BEGIN
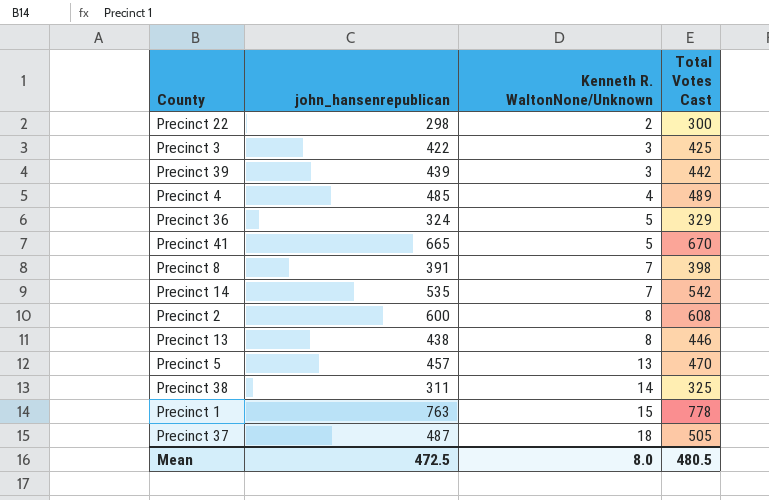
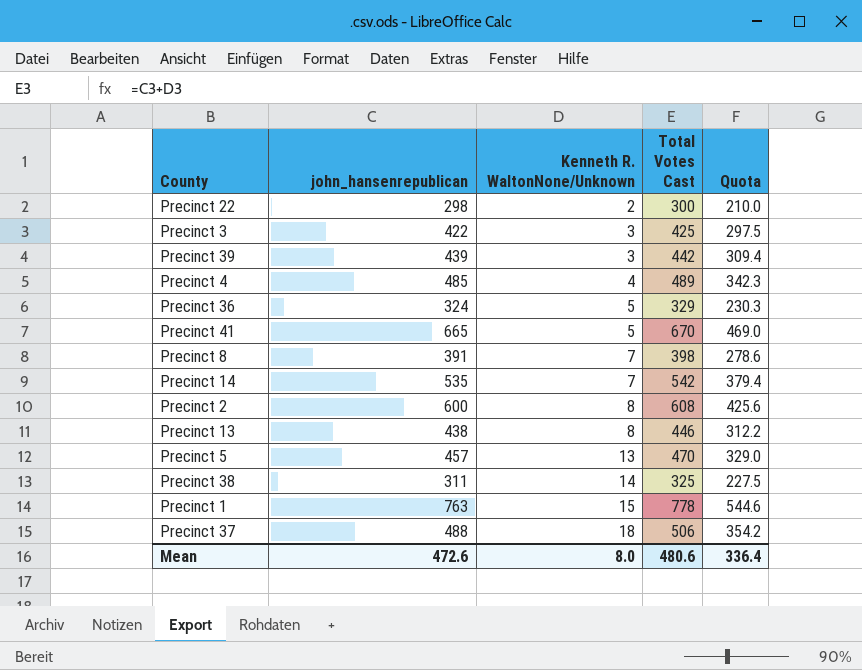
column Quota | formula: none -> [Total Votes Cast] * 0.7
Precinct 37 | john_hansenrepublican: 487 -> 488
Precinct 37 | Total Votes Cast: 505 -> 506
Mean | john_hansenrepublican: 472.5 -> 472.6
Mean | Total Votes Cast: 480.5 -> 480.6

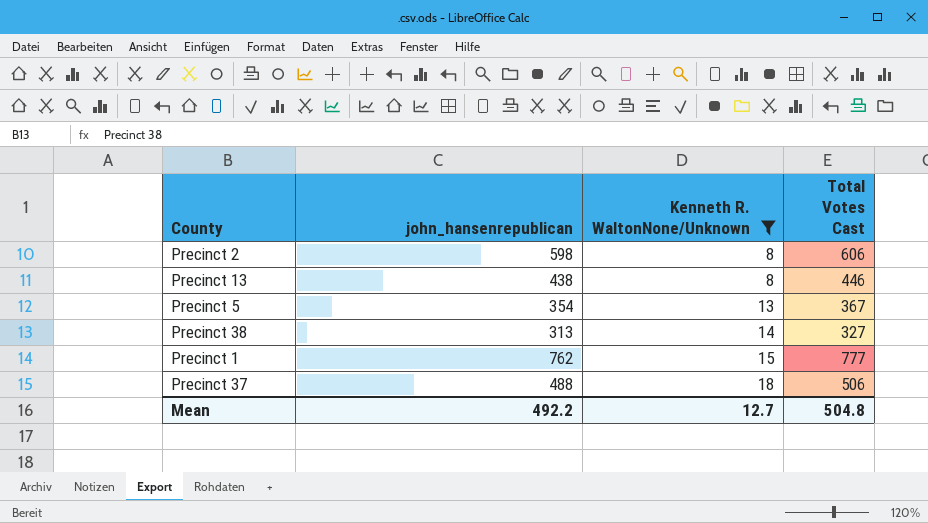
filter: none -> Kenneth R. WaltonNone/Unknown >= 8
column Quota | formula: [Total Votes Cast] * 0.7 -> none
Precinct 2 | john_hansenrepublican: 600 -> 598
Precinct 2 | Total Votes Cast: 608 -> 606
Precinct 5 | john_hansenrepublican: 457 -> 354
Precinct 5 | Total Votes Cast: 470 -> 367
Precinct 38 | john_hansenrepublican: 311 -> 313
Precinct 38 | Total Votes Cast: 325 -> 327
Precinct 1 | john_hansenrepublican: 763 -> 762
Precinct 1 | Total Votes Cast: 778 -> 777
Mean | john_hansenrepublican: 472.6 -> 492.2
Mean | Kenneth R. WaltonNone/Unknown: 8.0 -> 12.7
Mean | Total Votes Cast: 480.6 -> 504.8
END
BEGIN
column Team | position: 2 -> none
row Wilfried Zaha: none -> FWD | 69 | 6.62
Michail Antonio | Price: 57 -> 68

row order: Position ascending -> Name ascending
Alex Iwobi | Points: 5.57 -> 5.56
END
#### PROBLEM REQUIREMENTS:
Where a line of the data above includes the string "column", pull it out.

#### ANSWER TO THIS PROBLEM:
column Quota | formula: none -> [Total Votes Cast] * 0.7
column Quota | formula: [Total Votes Cast] * 0.7 -> none
column Team | position: 2 -> none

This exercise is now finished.